== Aim of the exercise ==
Leave out the pictures and copy the remaining records exactly.

== Image comparison data ==
○ ○ ○ ○ ○

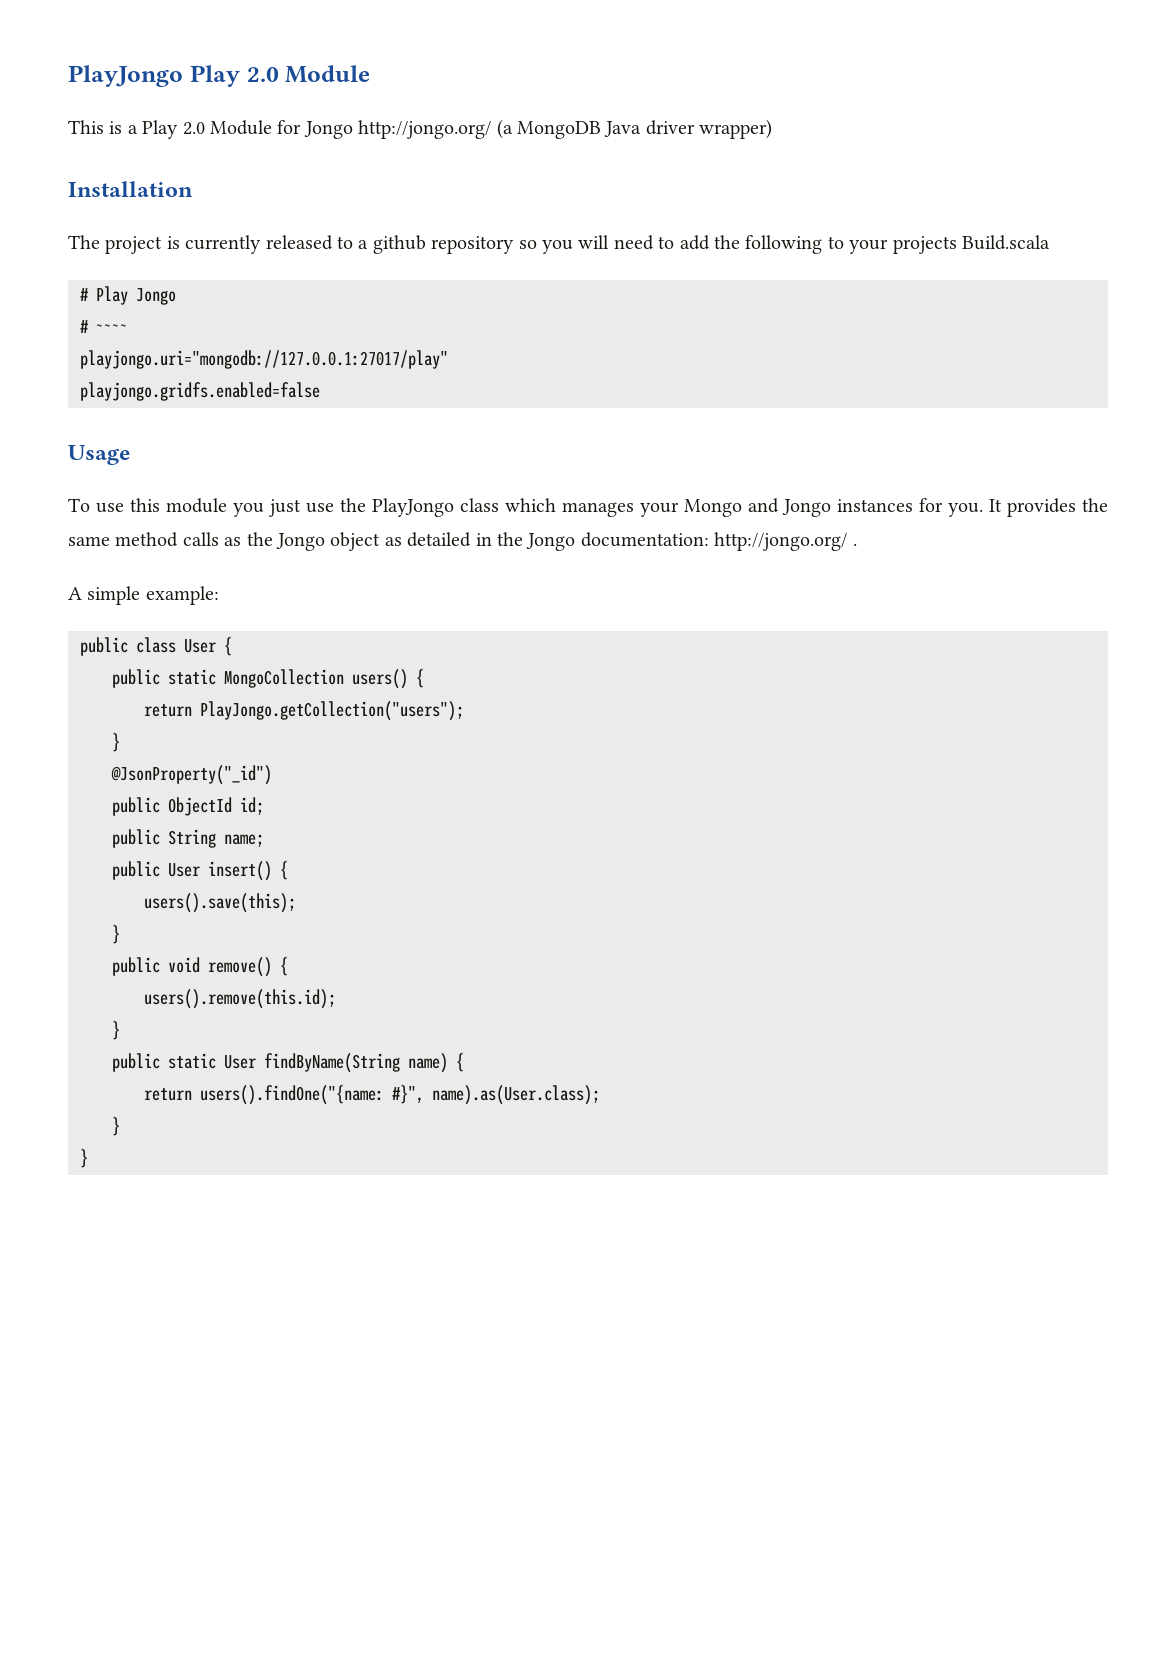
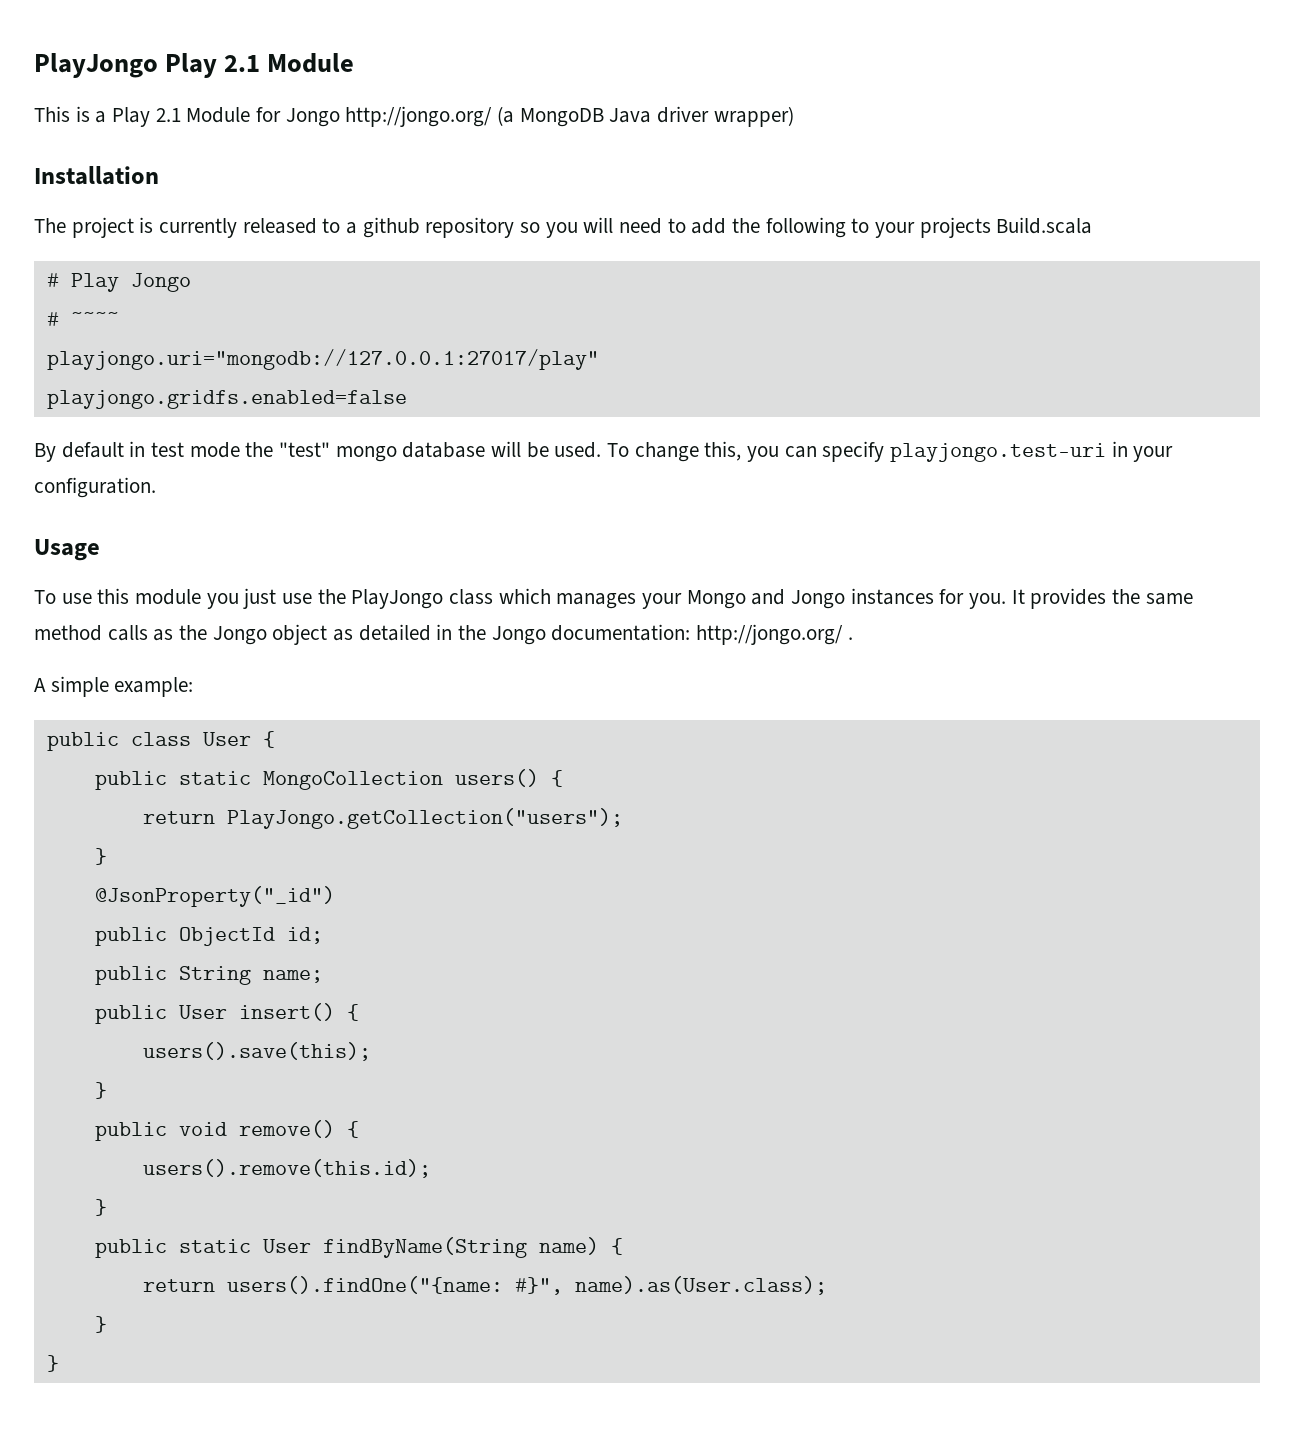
- PlayJongo Play 2.0 Module
+ PlayJongo Play 2.1 Module
- This is a Play 2.0 Module for Jongo http://jongo.org/ (a MongoDB Java driver wrapper)
+ This is a Play 2.1 Module for Jongo http://jongo.org/ (a MongoDB Java driver wrapper)
+ By default in test mode the "test" mongo database will be used. To change this, you can specify playjongo.test-uri in your configuration.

○ ○ ○ ○ ○

== Response to the exercise ==
- PlayJongo Play 2.0 Module
+ PlayJongo Play 2.1 Module
- This is a Play 2.0 Module for Jongo http://jongo.org/ (a MongoDB Java driver wrapper)
+ This is a Play 2.1 Module for Jongo http://jongo.org/ (a MongoDB Java driver wrapper)
+ By default in test mode the "test" mongo database will be used. To change this, you can specify playjongo.test-uri in your configuration.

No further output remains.